In [27]:
import torch
import torchvision
from torch.utils import data
from torchvision import transforms
from IPython import display
from d2l import torch as d2l


batch_size = 256

def get_dataloader_workers():
    """使用4个进程来读取数据"""
    return 4;

def load_data_fashion_mnist(batch_size, resize=None):  #@save
    """下载Fashion-MNIST数据集，然后将其加载到内存中"""
    trans = [transforms.ToTensor()]
    #此处加入一个resize是因为有时候我们可能需要尺寸更大的图片,而不仅仅是28*28的
    if resize:
        trans.insert(0, transforms.Resize(resize))
    trans = transforms.Compose(trans)
    mnist_train = torchvision.datasets.FashionMNIST(
        root="../datasets/", train=True, transform=trans, download=False)
    mnist_test = torchvision.datasets.FashionMNIST(
        root="../datasets/", train=False, transform=trans, download=False)
    return (data.DataLoader(mnist_train, batch_size, shuffle=True,
                            num_workers=get_dataloader_workers()),
            data.DataLoader(mnist_test, batch_size, shuffle=False,
                            num_workers=get_dataloader_workers()))

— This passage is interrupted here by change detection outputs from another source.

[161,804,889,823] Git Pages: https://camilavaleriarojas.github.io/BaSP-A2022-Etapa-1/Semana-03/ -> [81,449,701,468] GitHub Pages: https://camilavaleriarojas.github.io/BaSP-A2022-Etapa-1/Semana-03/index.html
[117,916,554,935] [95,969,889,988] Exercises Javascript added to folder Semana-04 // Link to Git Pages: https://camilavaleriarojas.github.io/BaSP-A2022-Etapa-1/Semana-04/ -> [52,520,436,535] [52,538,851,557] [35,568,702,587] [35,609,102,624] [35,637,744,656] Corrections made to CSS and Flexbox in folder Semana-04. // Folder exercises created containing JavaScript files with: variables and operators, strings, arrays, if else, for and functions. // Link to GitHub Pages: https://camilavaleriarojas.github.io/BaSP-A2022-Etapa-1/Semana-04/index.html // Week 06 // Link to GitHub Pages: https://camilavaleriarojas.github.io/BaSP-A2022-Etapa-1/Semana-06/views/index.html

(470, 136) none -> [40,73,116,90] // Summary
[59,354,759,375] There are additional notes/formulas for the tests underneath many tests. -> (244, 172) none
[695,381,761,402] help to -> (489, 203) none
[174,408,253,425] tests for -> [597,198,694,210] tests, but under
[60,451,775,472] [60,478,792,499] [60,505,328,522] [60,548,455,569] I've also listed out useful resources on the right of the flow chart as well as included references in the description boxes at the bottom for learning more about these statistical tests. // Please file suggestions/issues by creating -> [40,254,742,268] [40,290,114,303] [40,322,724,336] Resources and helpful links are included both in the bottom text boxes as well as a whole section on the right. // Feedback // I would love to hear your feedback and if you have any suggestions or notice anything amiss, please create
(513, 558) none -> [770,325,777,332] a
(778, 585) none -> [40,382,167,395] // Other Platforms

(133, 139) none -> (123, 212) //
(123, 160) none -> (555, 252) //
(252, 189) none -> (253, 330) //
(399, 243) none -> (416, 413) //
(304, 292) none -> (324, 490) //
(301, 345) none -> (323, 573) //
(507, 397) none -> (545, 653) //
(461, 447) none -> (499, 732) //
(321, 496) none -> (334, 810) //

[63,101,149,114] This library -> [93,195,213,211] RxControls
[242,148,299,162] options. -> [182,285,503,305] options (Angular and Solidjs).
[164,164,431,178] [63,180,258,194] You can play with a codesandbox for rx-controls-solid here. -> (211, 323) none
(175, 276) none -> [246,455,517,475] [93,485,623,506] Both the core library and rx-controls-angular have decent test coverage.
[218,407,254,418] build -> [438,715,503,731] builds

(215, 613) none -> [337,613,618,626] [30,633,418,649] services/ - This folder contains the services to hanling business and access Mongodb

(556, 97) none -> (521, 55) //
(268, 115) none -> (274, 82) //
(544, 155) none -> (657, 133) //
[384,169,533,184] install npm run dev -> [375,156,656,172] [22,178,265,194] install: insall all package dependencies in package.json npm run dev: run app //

train_iter, test_iter = load_data_fashion_mnist(batch_size)

In [28]:
num_inputs = 784
num_outputs = 10

W = torch.normal(0, 0.01, size=(num_inputs, num_outputs), requires_grad=True)
b = torch.zeros(num_outputs, requires_grad=True)

![image.png](attachment:image.png)

In [29]:
def softmax(X):
    #对X中的每一个元素做exp
    X_exp = torch.exp(X)
    #按照每一行进行求和,得到该行的
    partition = X_exp.sum(1, keepdim=True) 
    #
    return X_exp / partition

###### # softmax的验证

In [30]:
X = torch.normal(0, 1, (2, 5))
print(X)
X_prob = softmax(X)
X_prob, X_prob.sum(1)

tensor([[-0.9878,  0.3681,  0.6552,  2.9843, -0.5221],
        [-0.1462, -0.0209, -2.4231, -0.2473,  1.8445]])


(tensor([[0.0154, 0.0599, 0.0799, 0.8201, 0.0246],
         [0.0956, 0.1084, 0.0098, 0.0864, 0.6998]]),
 tensor([1.0000, 1.0000]))

###### 实现softmax回归模型

In [39]:
def net(X):
    return softmax(torch.matmul(X.reshape((-1, W.shape[0])), W) + b)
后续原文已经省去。